De tanto manosearlo, se rompió el envés y un tío de Papi lo reencuadernó en dos partes, que con destino a más cómodo manejarlo. Ayer de la Internet reinaba la palabra impresa. Inconforme con su Larousse, lo llenó de anotaciones manuscritas con lapicero en los márgenes de cada una de sus páginas. Mi hermano Fernando, que desde chiquito colecciona hasta paquitos, aun lo conserva. Más de 45 abriles tras su asesinato las páginas todavía retienen un tenue olor a tabaco, cedro e Imperial de Guerlain.
La rememoración
es porque varios lectores me dijeron ayer que en mi columna uso “palabras raras”. Papi todavía insistía que para cada cosa hay una voz óptima, pues los sinónimos casi nunca son exactamente lo mismo. Y para nombrar afirmaciones ciertas cuyas negaciones son todavía ciertas no conozco otra palabra que la voz inglesa “dialitheism”, que el Diccionario aun no registra como anglicismo.

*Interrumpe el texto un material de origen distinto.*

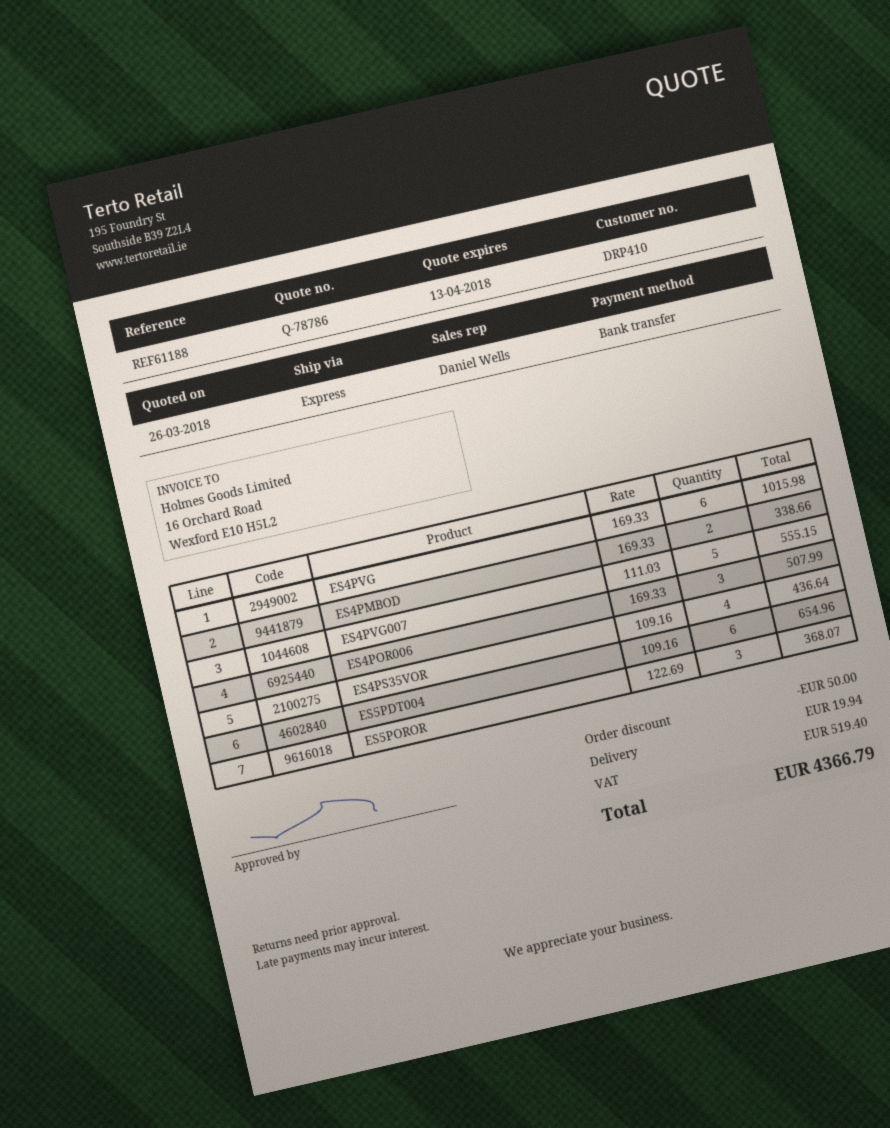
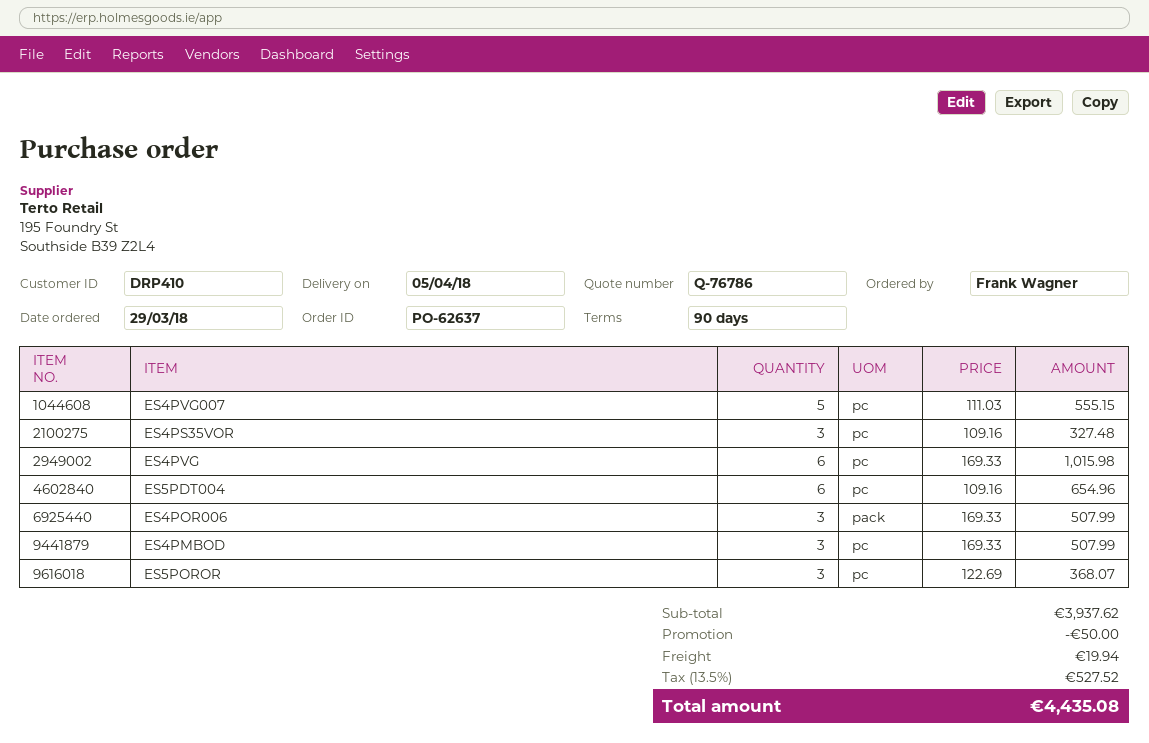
quote number: Q-78786 -> Q-76786
ES4PMBOD: 2 x 169.33 = 338.66 -> 3 x 169.33 = 507.99
ES4PS35VOR: 4 x 109.16 = 436.64 -> 3 x 109.16 = 327.48
tax: 519.40 -> 527.52
total: 4366.79 -> 4435.08

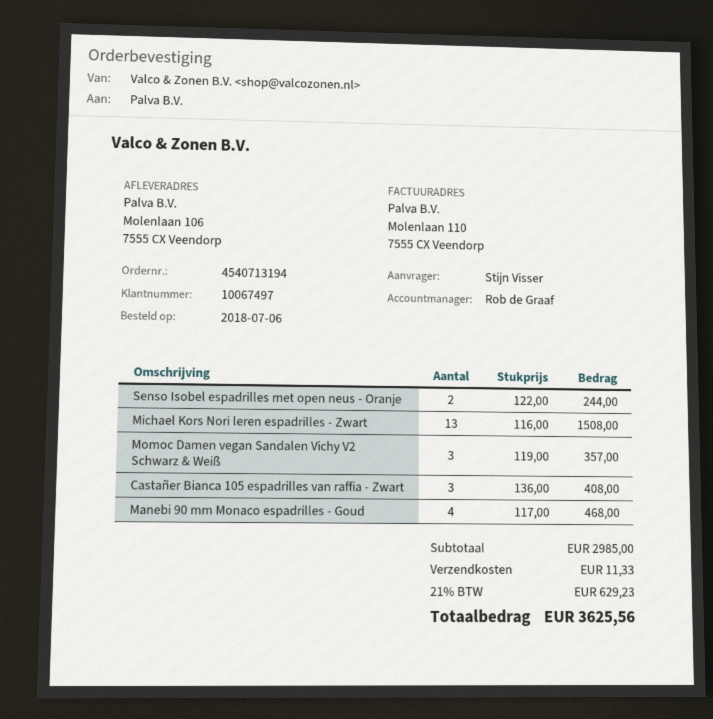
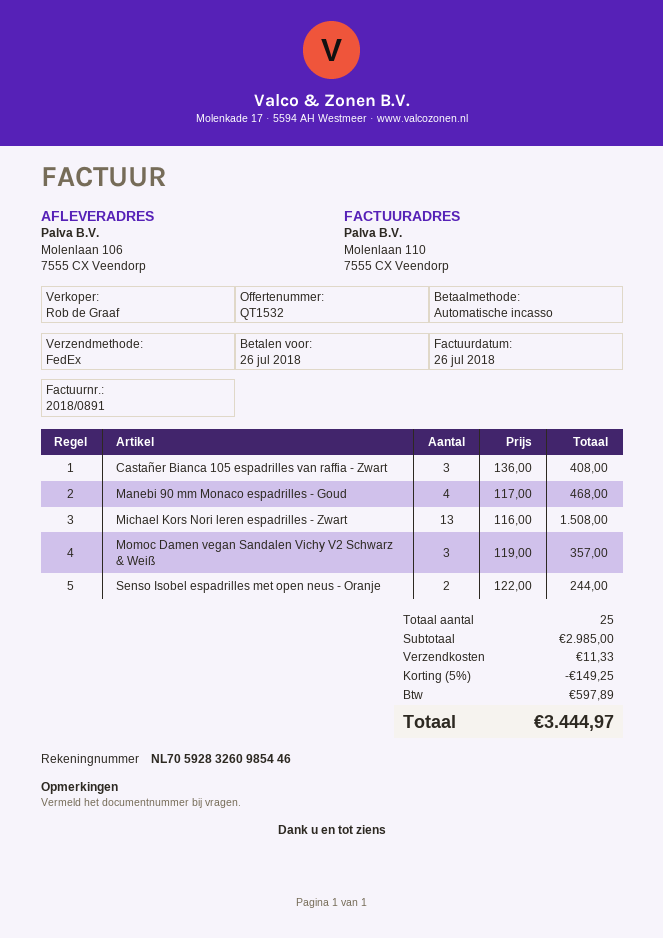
discount: none -> 5% = 149.25
tax: 629.23 -> 597.89
total: 3625.56 -> 3444.97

La método sostiene desde tiempos helénicos que dos ideas opuestas entre sí no pueden ser ambas ciertas en un mismo contexto. Sin confiscación el dialiteísmo admite esa posibilidad, como la coexistencia de la física cósmica y la mecánica cuántica, tan abismalmente contradictorias como sus magnitudes. Las paradojas presentan contradicciones aparentes que revelan certezas improbables. En cambio, creo y sostengo que el Gobierno coetáneo combate el narcotráfico más eficazmente que antiguamente, según reconoce la DEA; aunque, al mismo tiempo, la estabilidad de precios en los innumerables y correctamente custodiados puntos de droga indica que en el país no ha habido ninguna escasez. Son dos ideas contradictorias que son ambas ciertas en un mismo contexto. Y eso es más raro que cualquier extraño neologismo.